- _User interface change data_

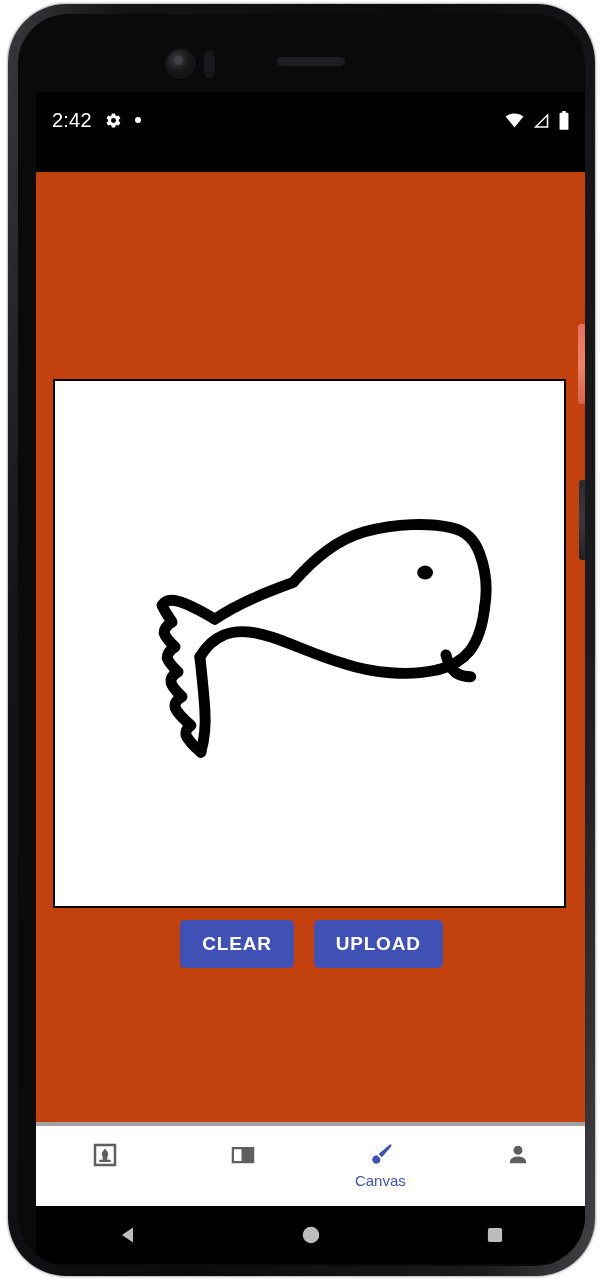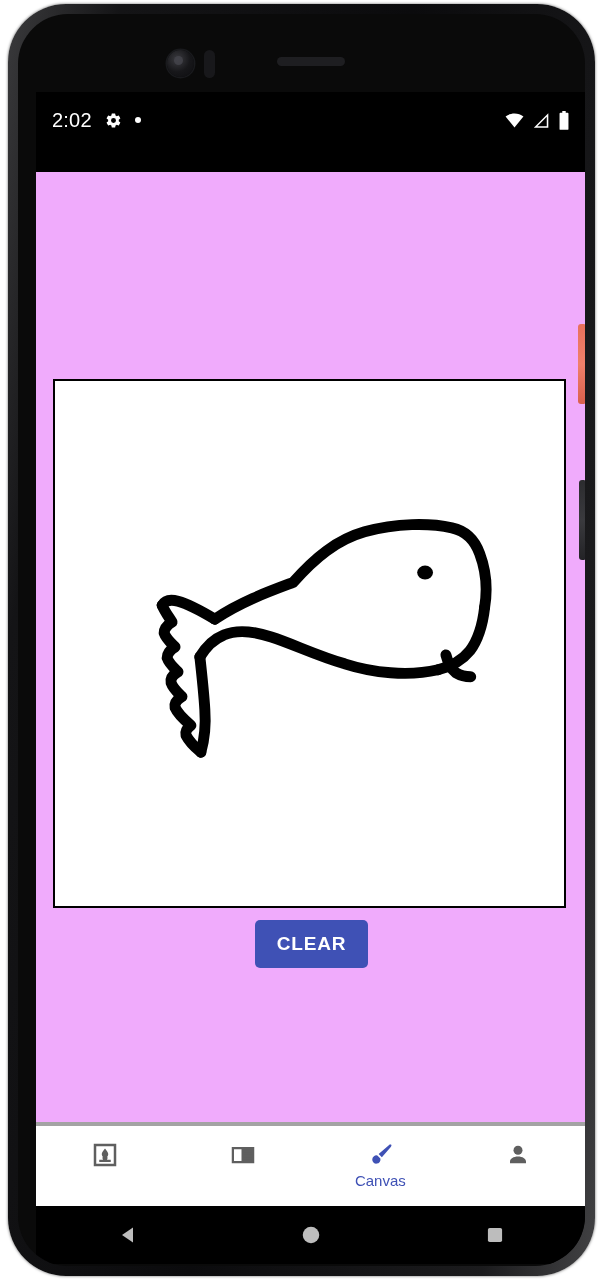--- a/index.html
+++ b/index.html
@@ -155,21 +155,21 @@
   }
   #status-right svg { display: block; }
 
   
   #app {
     position: absolute;
     left: 0;
     top: 80px;
     width: 100%;
     height: 1034px;
-    background: #f0abfc;
+    background: #c2410c;
   }
 
   #canvas-area {
     position: absolute;
     left: 17px;
     top: 207px;
     width: 513px;
     height: 529px;
     border: 2px solid #000000;
     background: #ffffff;
@@ -271,21 +271,21 @@
   <div id="device-inner">
 
     <div id="front-camera"></div>
     <div id="proximity-sensor"></div>
     <div id="earpiece"></div>
 
     <div id="screen">
 
       <div id="status-bar">
         <div id="status-left">
-          <span id="status-time">2:02</span>
+          <span id="status-time">2:42</span>
           <span class="gear-glyph">
             <svg width="17" height="17" viewBox="0 0 24 24" fill="#ffffff">
               <path d="M19.4 13c.04-.33.06-.66.06-1s-.02-.67-.06-1l2.11-1.65a.5.5 0 0 0 .12-.64l-2-3.46a.5.5 0 0 0-.6-.22l-2.49 1a7.3 7.3 0 0 0-1.73-1l-.38-2.65a.5.5 0 0 0-.5-.42h-4a.5.5 0 0 0-.49.42l-.38 2.65c-.62.26-1.2.6-1.73 1l-2.49-1a.5.5 0 0 0-.6.22l-2 3.46a.5.5 0 0 0 .12.64L4.48 11c-.04.33-.06.66-.06 1s.02.67.06 1l-2.11 1.65a.5.5 0 0 0-.12.64l2 3.46c.13.22.39.3.6.22l2.49-1c.53.4 1.11.74 1.73 1l.38 2.65c.04.24.25.42.49.42h4c.25 0 .46-.18.5-.42l.38-2.65c.62-.26 1.2-.6 1.73-1l2.49 1c.21.08.47 0 .6-.22l2-3.46a.5.5 0 0 0-.12-.64L19.4 13zM12 15.5A3.5 3.5 0 1 1 15.5 12 3.5 3.5 0 0 1 12 15.5z"></path>
             </svg>
           </span>
           <span class="notif-dot"></span>
         </div>
         <div id="status-right">
           <span>
             <svg width="21" height="17" viewBox="0 0 24 20" fill="#ffffff">
@@ -333,20 +333,21 @@
 
               <path d="M394,276 C396,284 399,290 404,294 C409,297 414,298 419,298"></path>
             </g>
 
             <ellipse cx="373" cy="193" rx="8" ry="7" fill="#000000"></ellipse>
           </svg>
         </div>
 
         <div id="action-row">
           <button class="action-button">CLEAR</button>
+          <button class="action-button">UPLOAD</button>
         </div>
 
         <div id="bottom-nav">
 
           <div class="nav-item">
             <span class="nav-icon">
               <svg width="30" height="30" viewBox="0 0 24 24" fill="#5f5f5f">
                 <path d="M3 3h18v18H3V3zm2 2v14h14V5H5z"></path>
                 <path d="M12 6.8c1.6 2 2.6 3.2 2.6 4.6 0 .8-.3 1.4-.8 1.9.1.3.2.6.2 1 0 .5-.2 1-.5 1.4h3.1v1.9H7.4v-1.9h3.1a2.3 2.3 0 0 1-.5-1.4c0-.4.1-.7.2-1-.5-.5-.8-1.1-.8-1.9 0-1.4 1-2.6 2.6-4.6z"></path>
               </svg>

- _PROBLEM TO WORK ON_
Among the records above, find each line holding the string "fill" and pull it out.

- _ANSWER FOR THE TASK_
             <svg width="17" height="17" viewBox="0 0 24 24" fill="#ffffff">
             <svg width="21" height="17" viewBox="0 0 24 20" fill="#ffffff">
             <ellipse cx="373" cy="193" rx="8" ry="7" fill="#000000"></ellipse>
               <svg width="30" height="30" viewBox="0 0 24 24" fill="#5f5f5f">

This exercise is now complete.